Abstract
Impacts of climate warming depend on the degree to which plants are constrained by adaptation to their climate-of-origin or exhibit broad climatic suitability. We grew cool-origin, central and warm-origin provenances of Eucalyptus tereticornis in an array of common temperature environments from 18 to 35.5°C to determine if this widely distributed tree species consists of geographically contrasting provenances with differentiated and narrow thermal niches, or if provenances share a common thermal niche. The temperature responses of photosynthesis, respiration, and growth were equivalent across the three provenances, reflecting a common thermal niche despite a 2,200 km geographic distance and 13°C difference in mean annual temperature at seed origin. The temperature dependence of growth was primarily mediated by changes in leaf area per unit plant mass, photosynthesis, and whole-plant respiration.
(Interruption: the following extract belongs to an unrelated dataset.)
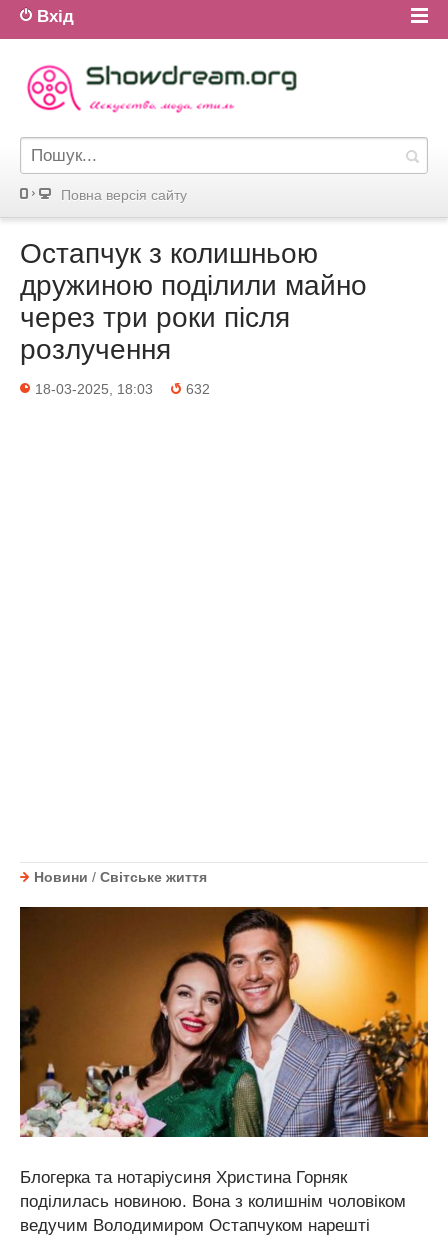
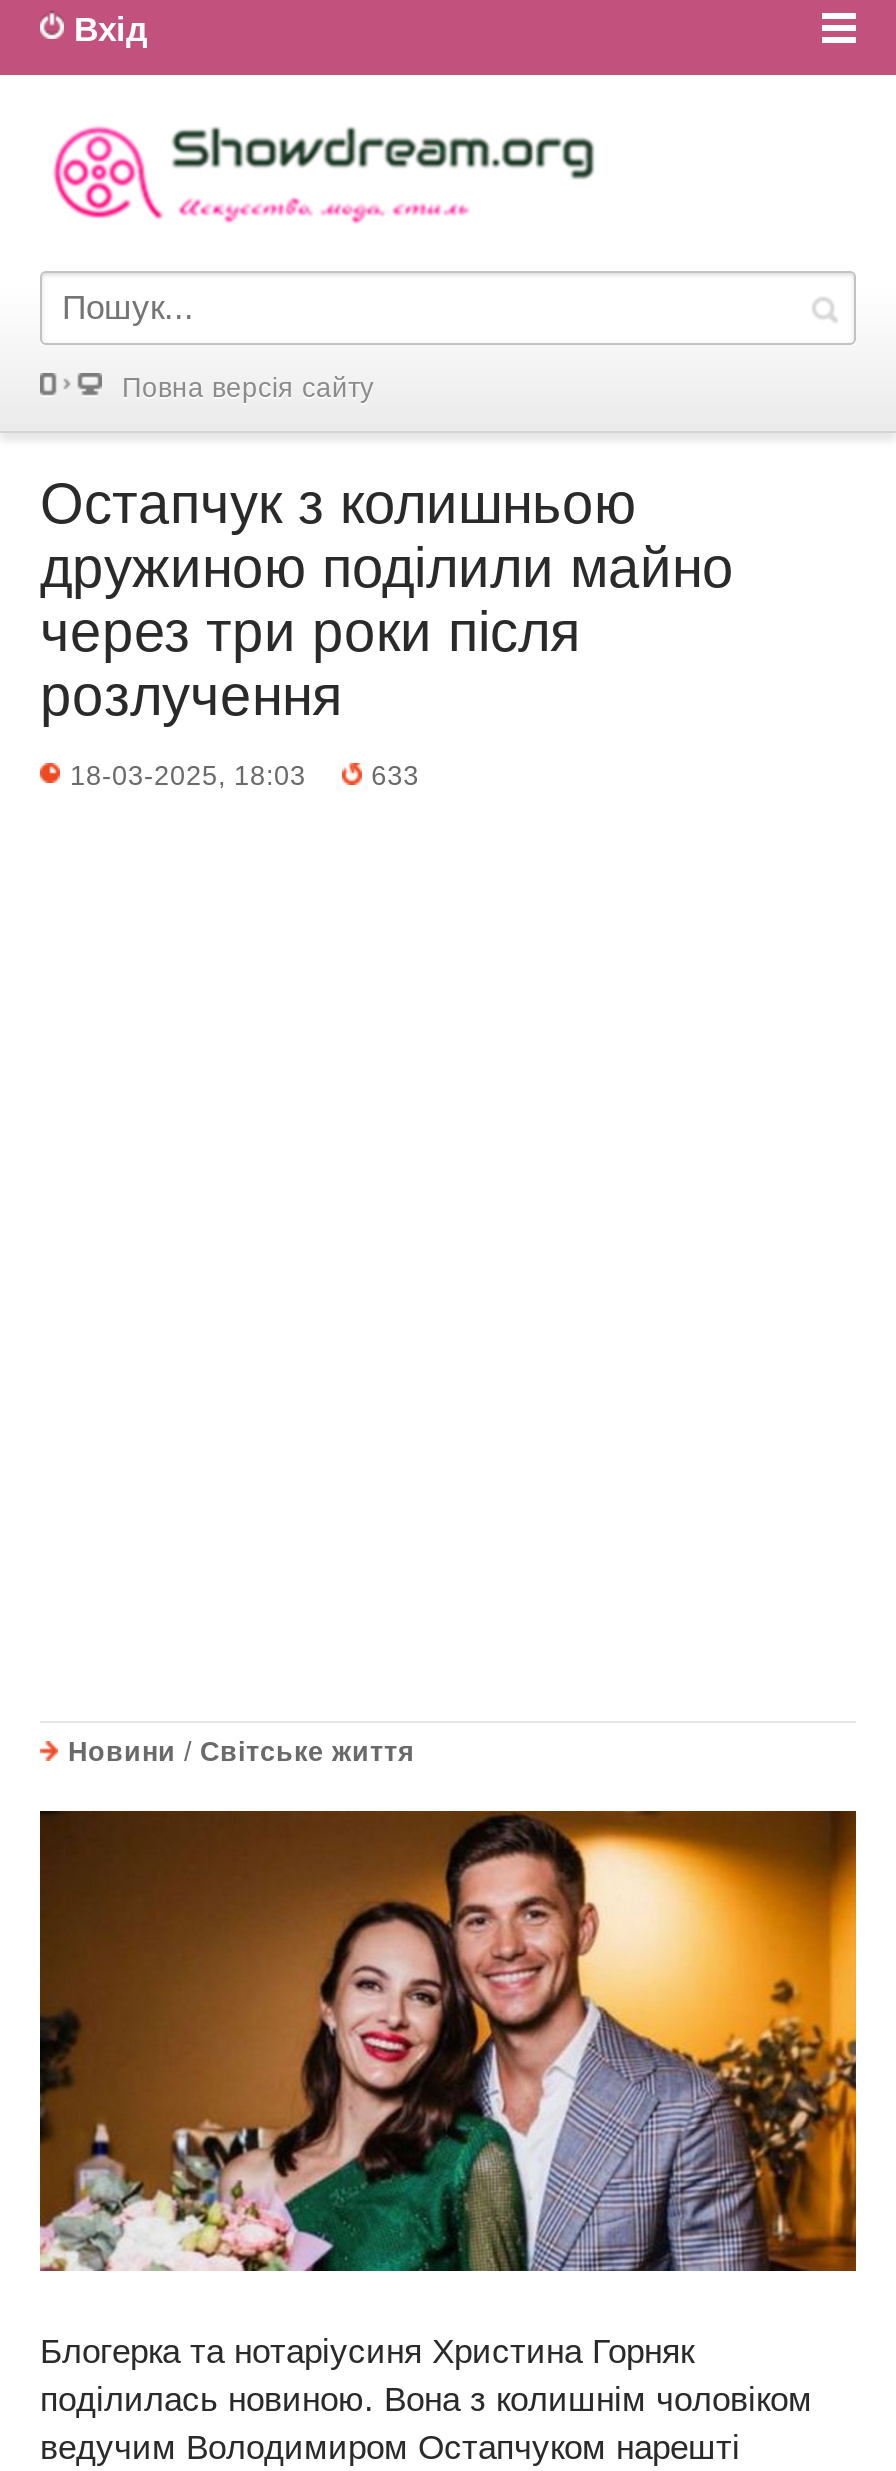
- 632
+ 633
Thermal acclimation of leaf, stem, and root respiration moderated the increase in respiration with temperature, but acclimation was constrained at high temperatures. We conclude that this species consists of provenances that are not differentiated in their thermal responses, thus rejecting our hypothesis of adaptation to climate-of-origin and suggesting a shared thermal niche. In addition, growth declines with warming above the temperature optima were driven by reductions in whole-plant leaf area and increased respiratory carbon losses. The impacts of climate warming will nonetheless vary across the geographic range of this and other such species, depending primarily on each provenance's climate position on the temperature response curves for photosynthesis, respiration, and growth.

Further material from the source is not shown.